You can also take on odd-jobs from some of the city’s most influential figures; everyone from corrupt cops and opportunistic soldiers to society girls and Irish immigrants are looking to trade in beer, liquor, firearms, and storage. Money comes to you both clean and dirty and you’ll need a healthy supply of both, so laundering, wherever and however you can, is also a factor.
After choosing your best men and women, you’ll enter a field of battle, and opposing cronies will need to be eliminated. Each character possesses points for moving and separate points for performing actions like shooting, intimidating, or using more specialist skills and perks. Learning to utilise cover, especially during early missions where missed action ratios are high, is crucial to victory. Recruiting henchmen with a variety of weapons and status effects is helpful, and ensures an entertaining variety of attacks – with tommy guns, shotguns and rifles providing the edge over longer distance and pistols and fists doing the job at close range. It’s solid enough action, but provides nothing new for RTS fans, and with rather basic action animations, firefights lack flavour or any real sense of satisfaction. Online co-operative and competitive combat modes include Gang Wars, Bank Heist, Jailbreak and Get The Money, but aside from letting you team up with or face off against a friend, these don’t provide any deeper layers of complexity or challenge. There’s also a practise-friendly Sandbox mode, where you can organise crime without being hampered by story-based missions.
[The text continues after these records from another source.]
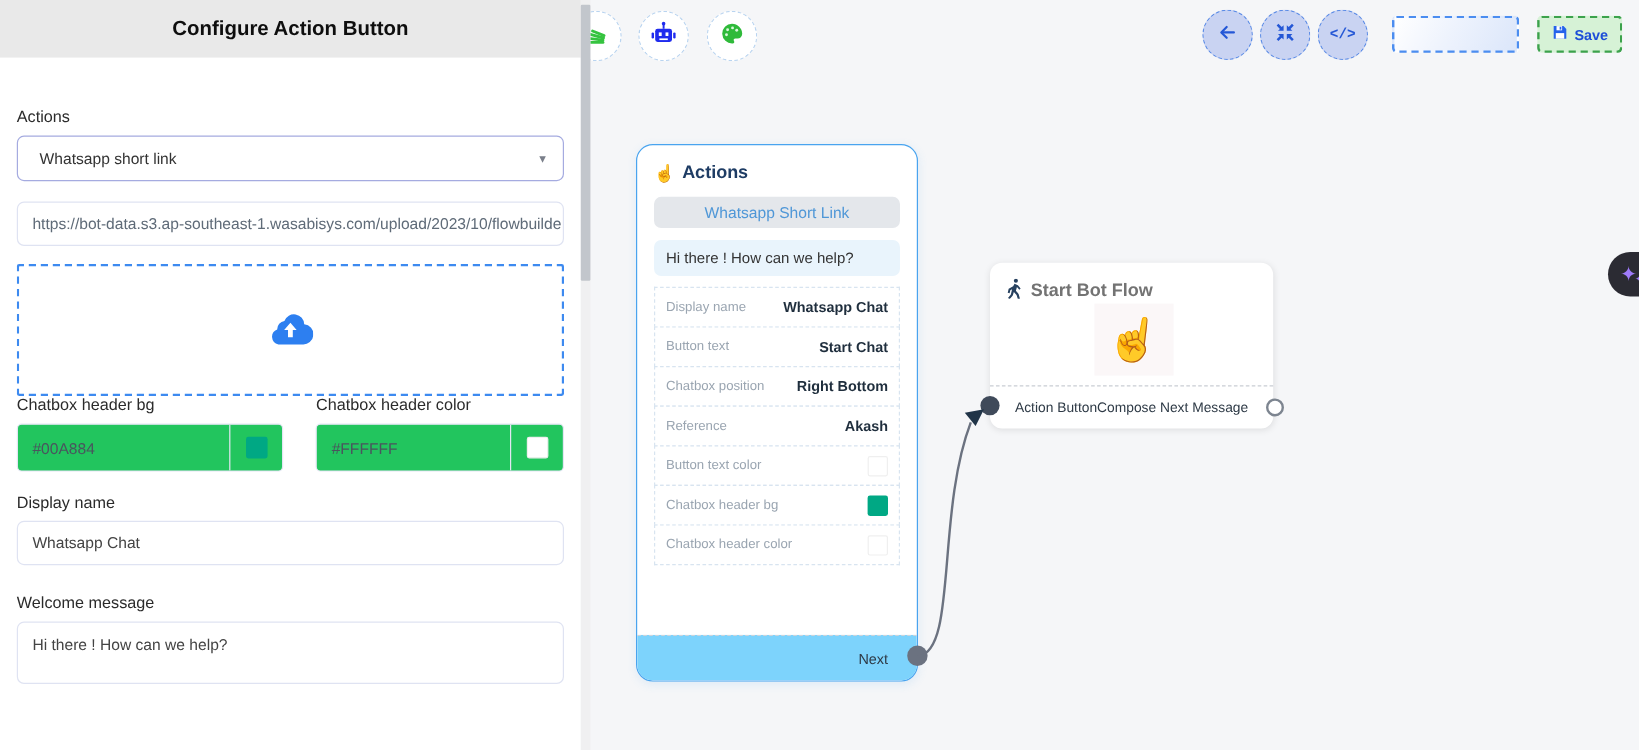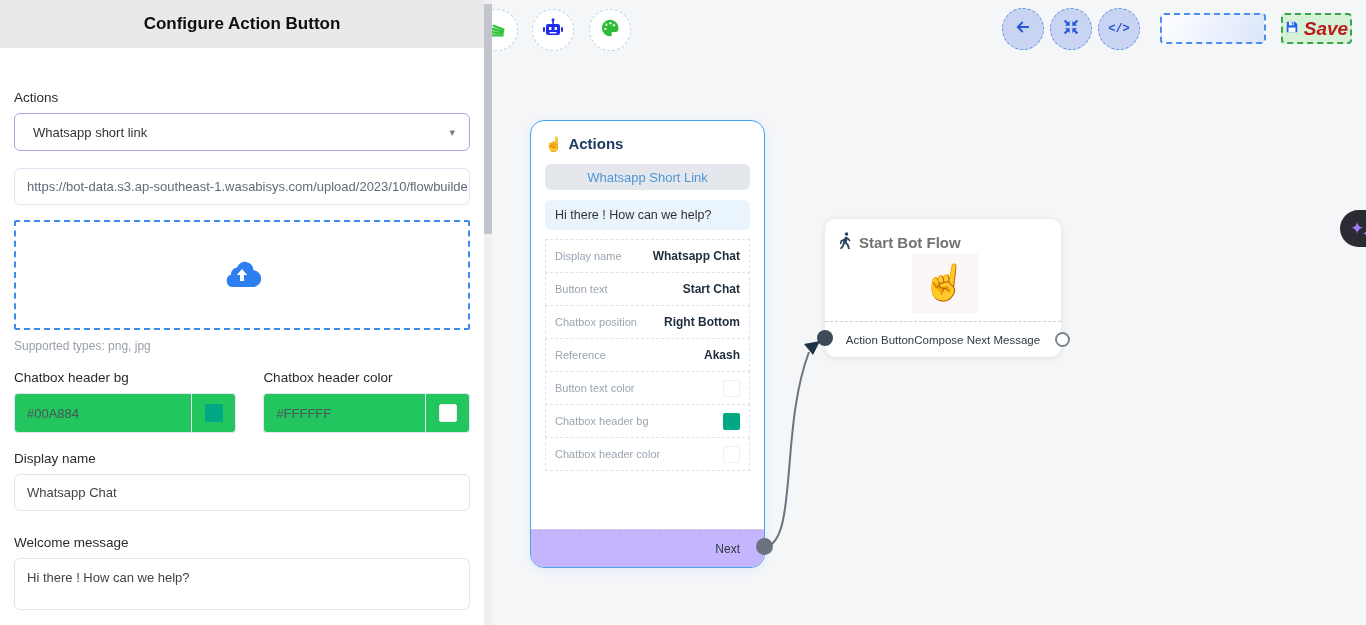--- a/index.html
+++ b/index.html
@@ -45,7 +45,7 @@
   .save-btn { position:absolute; left:1281px; top:13px; width:71px; height:31px; background:#d6f2d6;
               border:2px dashed #3ca24c; border-radius:4px; display:flex; align-items:center; justify-content:center;
               gap:5px; z-index:1; cursor:pointer; }
-  .save-label { font-size:19px; color:#b91c1c; font-weight:600;font-style:italic; }
+  .save-label { font-size:12px; color:#1d4ed8; font-weight:600; }
   .ai-pill { position:absolute; left:1340px; top:210px; width:60px; height:37px; background:#2b2b33;
              border-radius:19px; display:flex; align-items:center; padding-left:10px; z-index:5; cursor:pointer; }
   .spark-big { color:#9f7bfa; font-size:17px; line-height:1; }

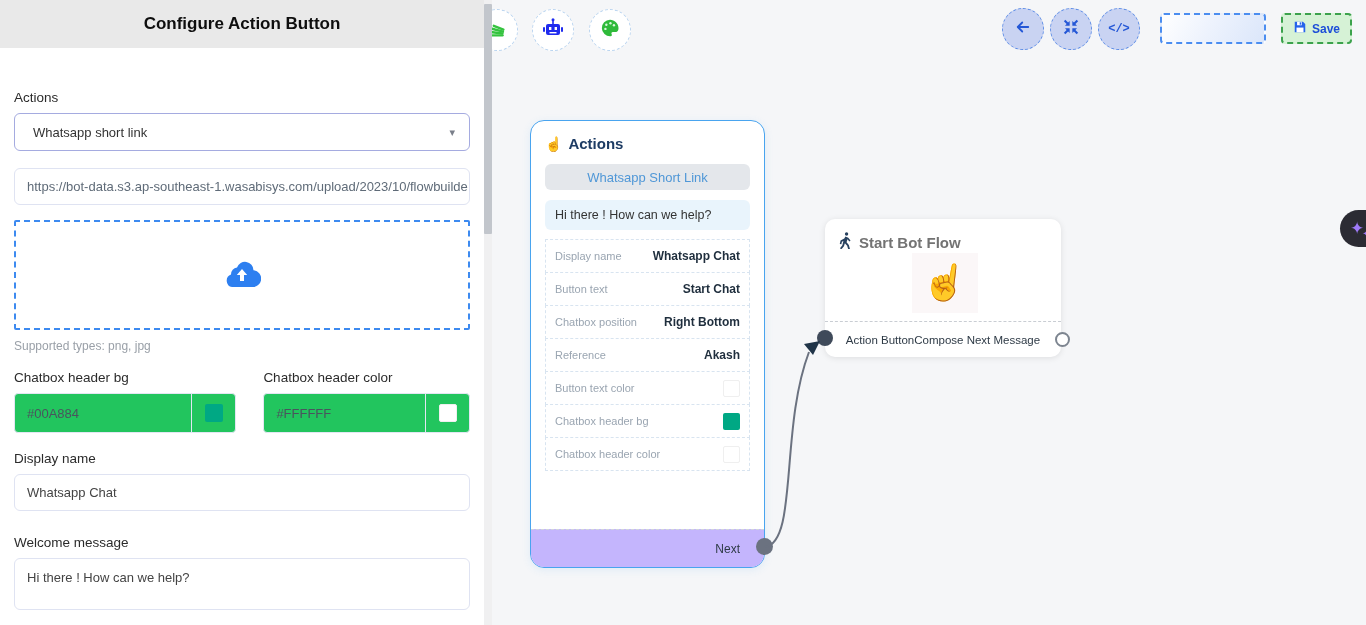--- a/index.html
+++ b/index.html
@@ -261,7 +261,6 @@
         </svg>
       </span>
     </div>
-    <div class="supported">Supported types: png, jpg</div>
     <div class="color-row">
       <div class="cf1">
         <label class="f-label">Chatbox header bg</label>

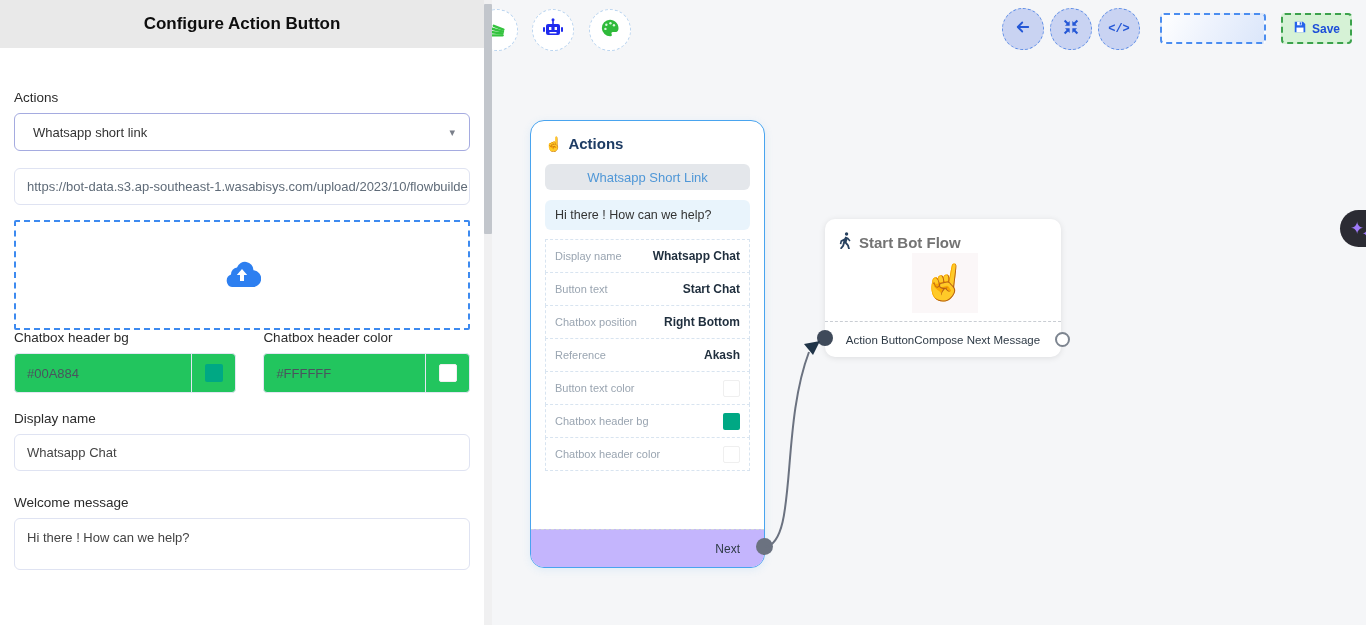--- a/index.html
+++ b/index.html
@@ -67,7 +67,7 @@
   .prow .lbl { color:#9aa5b1; font-size:11px; }
   .prow .val { color:#1f2e3d; font-size:12px; font-weight:bold; }
   .swatch-sm { width:17px; height:17px; border-radius:2px; display:inline-block; }
-  .node-footer { position:absolute; left:0; right:0; bottom:0; height:38px; background:#c4b5fd;
+  .node-footer { position:absolute; left:0; right:0; bottom:0; height:38px; background:#7dd3fc;
                  border-top:1px dashed #cfd4da; border-radius:0 0 13px 13px; display:flex; align-items:center;
                  justify-content:flex-end; padding-right:24px; font-size:12px; color:#2e3a46; }
   .handle-next { position:absolute; right:-9px; bottom:12px; width:17px; height:17px; border-radius:50%;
One of the joys of strategy titles, aside from when those once-dwindling resource numbers start to soar, is seeing a map begin to bend to your will. This feeling is sorely missed in Omerta, as buildings you take over don’t change to visually represent the businesses you’re setting up inside them. Though it wouldn’t be exactly prudent to have a neon sign pointing to your underground speakeasy, some small visual clue, some subtle mark of ownership - aside from a spinning brown icon on top – would give the map a much needed sense of gradual domination. Likewise, when you send a character to pull off a raid, a firebombing, or a drive-by shooting of a rival business, you don’t really see or feel much excitement or involvement. It’s this lack of feedback that prevents Omerta: City Of Gangsters from ever really taking off. You see your baseball bat crack the head of an advancing thug, but it doesn’t leave much of an impression. Your numbers tell you that you’re both feared and admired by criminals and citizens alike, but Atlantic City, outwardly at least, doesn’t seem to notice you’re even there. You never get to feel like the pinstriped-suited crime boss you are. Omnipresent you may be, but you’re lacking in potency or any meaningful presence. Version Tested: PC
Score Breakdown
Graphics
5.0 / 10
Sound
7.0 / 10
Gameplay
6.5 / 10
Longevity
6.5 / 10
Multiplayer
6.0 / 10
Overall
6.0 / 10
Final Verdict
A functional though fun take on turn-based combat, but Omerta: City Of Gangsters needs a little bit more strategic satisfaction. Or a stiff drink.